This week’s DHL Supply Chain Pricing Power Index: 55 (Carriers)

Last week’s DHL Supply Chain Pricing Power Index: 50 (Balanced)

Three-month DHL Supply Chain Pricing Power Index Outlook: 60 (Carriers)

The DHL Supply Chain Pricing Power Index uses the analytics and data contained in FreightWaves SONAR to analyze the market and estimate the negotiating power for rates between shippers and carriers.


Volumes have continued to burst all around the country this week. Carriers are rejecting loads at rates only seen during the March panic-buying spree buildup. Spot rates have been bid up above 2019 levels in many markets around the country, but this trend is unlikely to continue given typical seasonality. However, volumes are so high currently that a significant decline could still keep OTVI above 2018/2019 comparables. 

The Pricing Power Index is based on the following indicators:

Load volumes: Absolute levels and momentum positive for carriers

Outbound tender volumes continued to gush in many regions around the country this week. The Outbound Tender Volume Index (OTVI) is now almost at 13,000 for only the second time in its three-year history, with the first coming just three months ago during the March panic-induced buying spree.
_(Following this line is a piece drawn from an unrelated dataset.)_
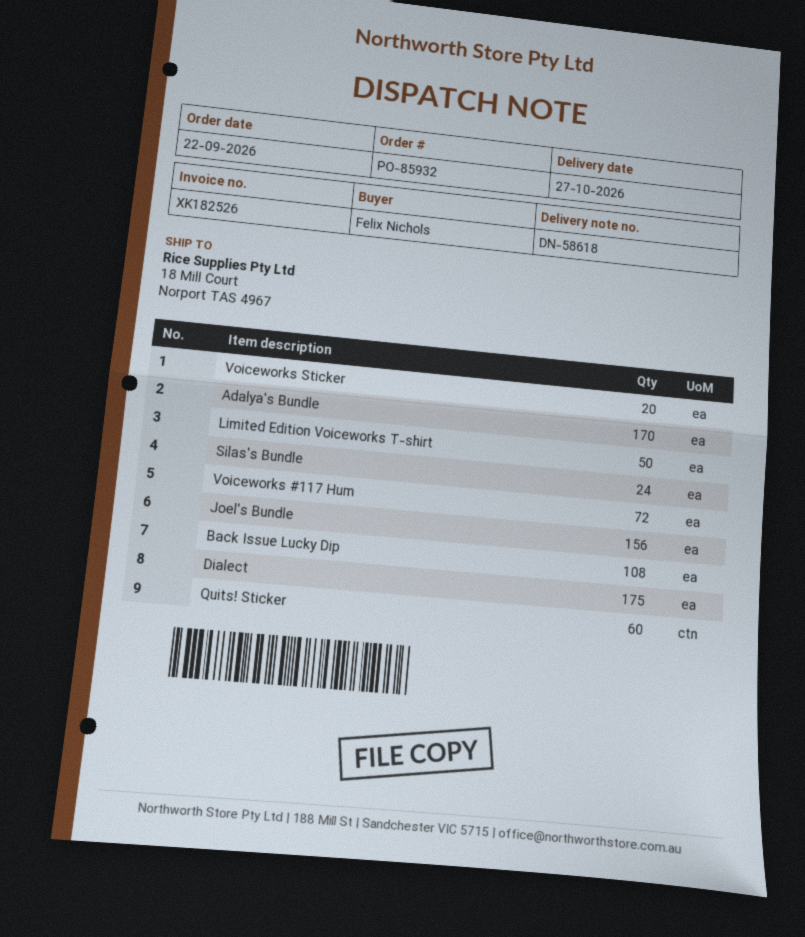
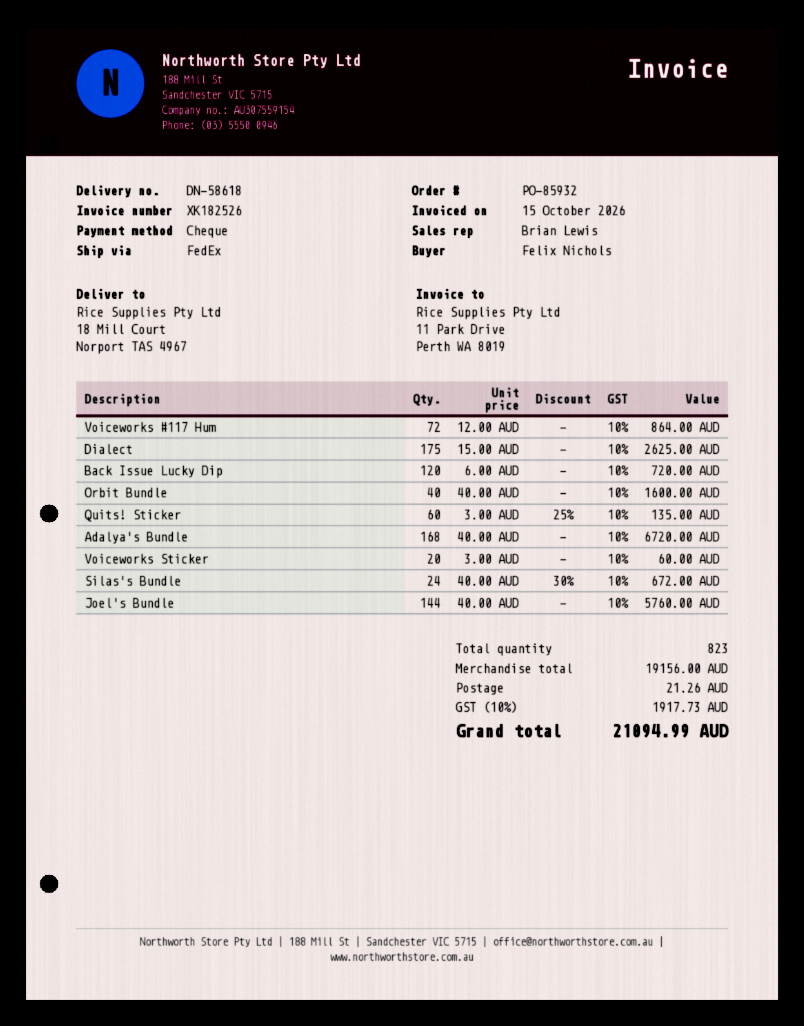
Adalya's Bundle: 170 -> 168
Limited Edition Voiceworks T-shirt: 50 -> none
Joel's Bundle: 156 -> 144
Back Issue Lucky Dip: 108 -> 120
Orbit Bundle: none -> 40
The current volume of freight flowing in the U.S. cannot be overstated — besides the March demand spike, there has not been freight demand like this in recent history. 2018 was considered a banner year for freight volume and OTVI currently sits more than 14% above the 2018 high point. 

There is typically a surge in volumes leading up to Independence Day as shippers try to clear as much inventory as possible before the close of the second quarter. After a lost April and depressed May, we believe shippers are particularly focused on pushing freight to paint the second quarter as rosy as possible. Independence Day often marks the beginning of the midsummer slowdown that drags on throughout July and August before picking up at the edge of autumn. If 2020 is to follow historical patterns, we should expect this extremely high volume level to last only a few more days. That said, 2020 has followed very few historical patterns, so there is a great deal of uncertainty about where demand will be in the third quarter. 
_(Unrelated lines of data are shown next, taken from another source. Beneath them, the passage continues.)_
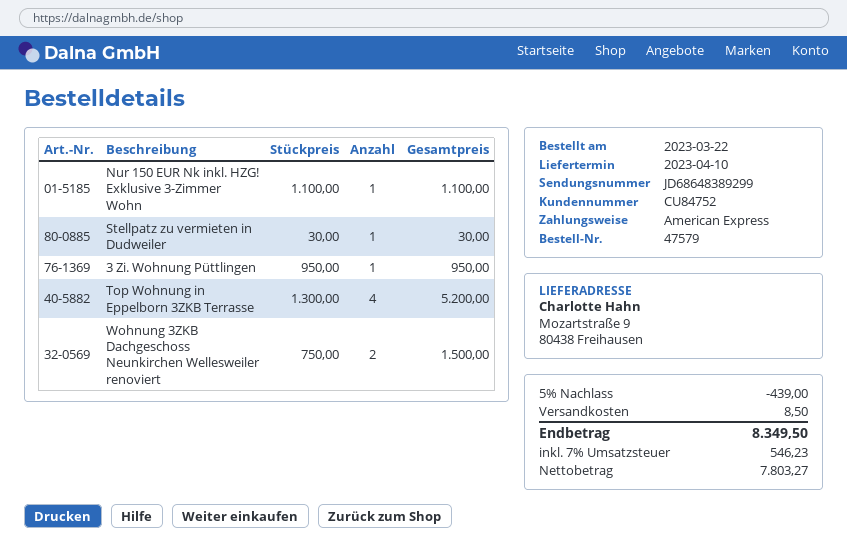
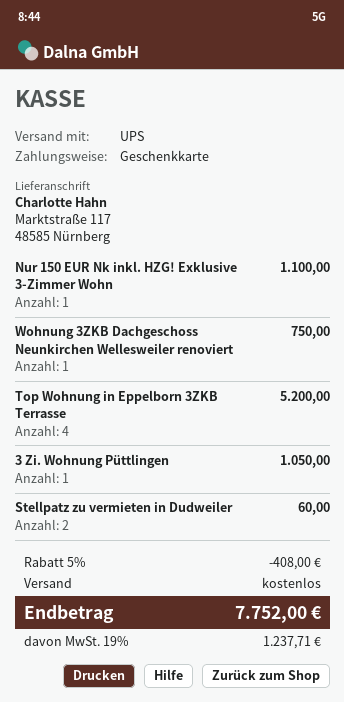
payment method: American Express -> gift card
ship to: Mozartstraße 9, 80438 Freihausen -> Marktstraße 117, 48585 Nürnberg
Stellpatz zu vermieten in Dudweiler: 1 for 30.00 -> 2 for 60.00
3 Zi. Wohnung Püttlingen: 1 for 950.00 -> 1 for 1050.00
Wohnung 3ZKB Dachgeschoss Neunkirchen Wellesweiler renoviert: 2 for 1500.00 -> 1 for 750.00
discount: 5% = 439.00 -> 5% = 408.00
shipping: 8.50 -> 0.00
tax: 7% = 546.23 -> 19% = 1237.71
total: 8349.50 -> 7752.00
As mentioned above, Independence Day typically marks the beginning of a slow season for freight. Whether that trend continues this year is yet to be seen. Many view the cognitive dissonance in our economy as perplexing. When looking at employment, production and spending in many major categories, absolute levels are often still depressed though improving dramatically. But when looking at consumer confidence, income levels and the housing market, it seems we have weathered the storm quite well. In either case, COVID-19 is spreading faster now in this country than ever before. This will certainly impact freight volumes and rates, but to what extent? 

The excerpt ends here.